What we would really like to do is combine the familiarity of plain English with the structure and order of programming languages. A good compromise is structured English. This approach uses English to write operations, but groups operations by indenting and numbering lines. An example of this approach is the directions for changing motor oil in the introduction lesson. Each operation in the algorithm is written on a separate line so they are easily distinguished from each other. We can easily see the advantage of this organization by comparing the structured English algorithm with the plain English algorithm comparing the structured English algorithm with the plain English algorithm in Fig.4-2.
Fig.4-2 Comparison of structured English algorithm with the plain English algorithm
The sorting algorithms share two basic operations in common. These operations are the comparison operation and the swap operation. We will look at each one in more detail before we examine our sorting algorithms.

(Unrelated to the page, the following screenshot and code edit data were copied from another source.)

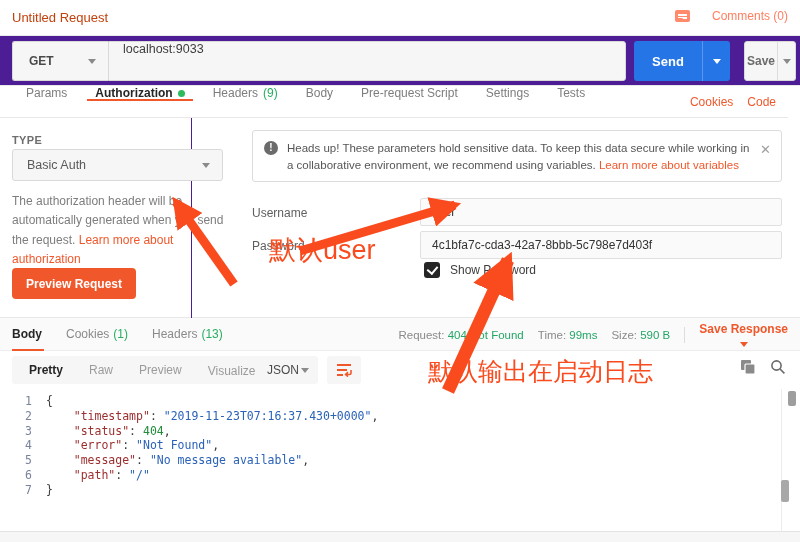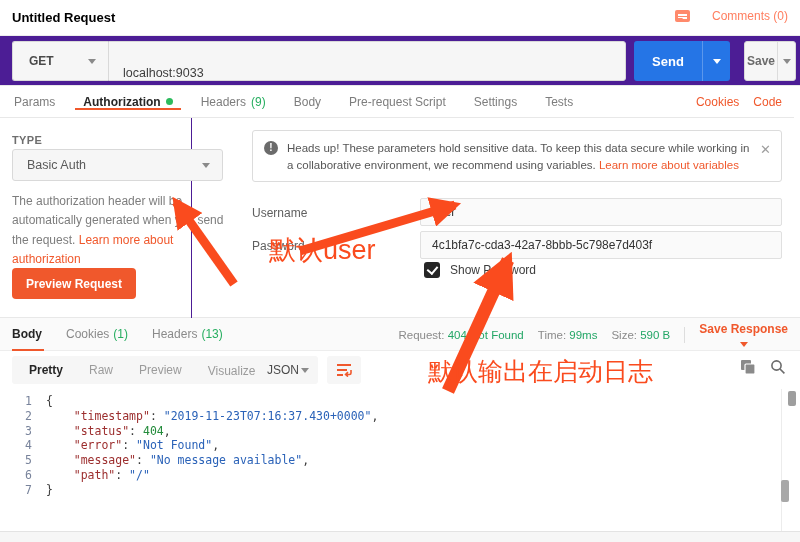--- a/index.html
+++ b/index.html
@@ -6,41 +6,41 @@
   html,body { width:800px; height:542px; }
   body {
     font-family:"Liberation Sans", sans-serif;
     background:#fff; color:#3d3d3d; position:relative; overflow:hidden;
     font-size:12px;
   }
   .abs { position:absolute; }
 
   
   .hdr { top:0; left:0; right:0; height:36px; border-bottom:1px solid #ededed; background:#fff; }
-  .hdr-title { left:12px; top:10px; font-weight:bold; font-size:13px; color:#000000;text-align:center; }
+  .hdr-title { left:12px; top:10px; font-weight:normal; font-size:13px; color:#c2410c;text-align:center; }
   .comments { right:12px; top:9px; color:#ff7e5f; font-size:12px; display:flex; align-items:center; gap:22px; cursor:pointer; }
   .comment-icon { width:15px; height:12px; background:#ff8a6c; border-radius:2px; position:relative; display:inline-block; }
   .comment-icon::after { content:""; position:absolute; left:2px; bottom:-4px; border:4px solid transparent; border-top-color:#ff8a6c; border-left-width:3px; border-right-width:3px; }
   .comment-icon::before { content:""; position:absolute; left:3px; top:4px; width:9px; height:2px; background:#fff; box-shadow:0 3px 0 #fff; }
 
   
   .req-row { top:36px; left:0; right:0; height:50px; border-bottom:1px solid #e8e8e8; background:#4c1d95; }
   .method-box { left:12px; top:5px; width:96px; height:40px; background:#f6f6f6; border:1px solid #d9d9d9; border-right:none; border-radius:3px 0 0 3px; display:flex; align-items:center; padding:0 12px 0 16px; justify-content:space-between; color:#4a4a4a; font-weight:bold; font-size:12px; cursor:pointer; }
-  .url-box { left:108px; top:5px; width:518px; height:40px; background:#f6f6f6; border:1px solid #d9d9d9; border-radius:0 3px 3px 0; display:flex; align-items:flex-end; padding:0 14px; color:#3d3d3d; font-size:12.5px; }
+  .url-box { left:108px; top:5px; width:518px; height:40px; background:#f6f6f6; border:1px solid #d9d9d9; border-radius:0 3px 3px 0; display:flex; align-items:flex-start; padding:0 14px; color:#3d3d3d; font-size:12.5px; }
   .send-btn { left:634px; top:5px; width:96px; height:40px; background:#2575e6; border-radius:3px; display:flex; color:#fff; font-weight:bold; font-size:13px; cursor:pointer; }
   .send-main { flex:1; display:flex; align-items:center; justify-content:center; border-right:1px solid rgba(255,255,255,.25); }
   .send-caret { width:27px; display:flex; align-items:center; justify-content:center; }
   .save-btn { left:744px; top:5px; width:52px; height:40px; background:#f6f6f6; border:1px solid #d9d9d9; border-radius:3px; display:flex; color:#6b6b6b; font-weight:bold; font-size:12px; cursor:pointer; }
   .save-main { flex:1; display:flex; align-items:center; justify-content:center; border-right:1px solid #dcdcdc; }
   .save-caret { width:17px; display:flex; align-items:center; justify-content:center; }
   .caret { width:0; height:0; border-left:4px solid transparent; border-right:4px solid transparent; border-top:5px solid #fff; }
   .caret.gray { border-top-color:#8a8a8a; }
 
   
-  .tabs-row { top:86px; left:0; right:6px; height:32px; border-bottom:1px solid #e8e8e8; background:#fff; display:flex; align-items:center; }
+  .tabs-row { top:86px; left:0; right:12px; height:32px; border-bottom:1px solid #e8e8e8; background:#fff; display:flex; align-items:flex-start; padding-left:12px; }
   .tab { display:flex; align-items:center; gap:5px; padding:0 14px; color:#7d7d7d; font-size:12px; position:relative; cursor:pointer; }
   .tab.active { color:#262626; font-weight:bold; }
   .tab.active::after { content:""; position:absolute; left:6px; right:6px; bottom:-1px; height:2px; background:#f0582c; }
   .tab .dot { width:7px; height:7px; border-radius:50%; background:#2cbb5d; }
   .tab .cnt { color:#27ae60; }
   .tabs-right { position:absolute; right:12px; top:0; height:32px; display:flex; align-items:center; gap:14px; color:#f0582c; font-size:12px; }
   .tabs-right span { cursor:pointer; }
 
   
   .auth-sec { top:118px; left:0; right:0; height:200px; border-bottom:1px solid #e8e8e8; background:#fff; }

1) The Comparison Operation
The comparison operation is simply a way of determining which item in a list should come first. If we are sorting a list of numbers from smallest to largest, the comparison operation tells us to place the number with the least value first. If we are sorting a list of letters alphabetically, the comparison operation tells us to place “a” before “b”, “b” before “c”, and so on. We will see that a sorting algorithm must usually perform many comparisons in order to correctly sort a list.
2) The Swap Operation
The swap operation is one way we move items as we are sorting. By swapping small items with large ones, we can place all the items in the correct order. When we use computers for sorting, the swap operation can be a little tricky because of the way computers copy data from one memory location to another. In Fig.4-3, we illustrate the process of swap operation.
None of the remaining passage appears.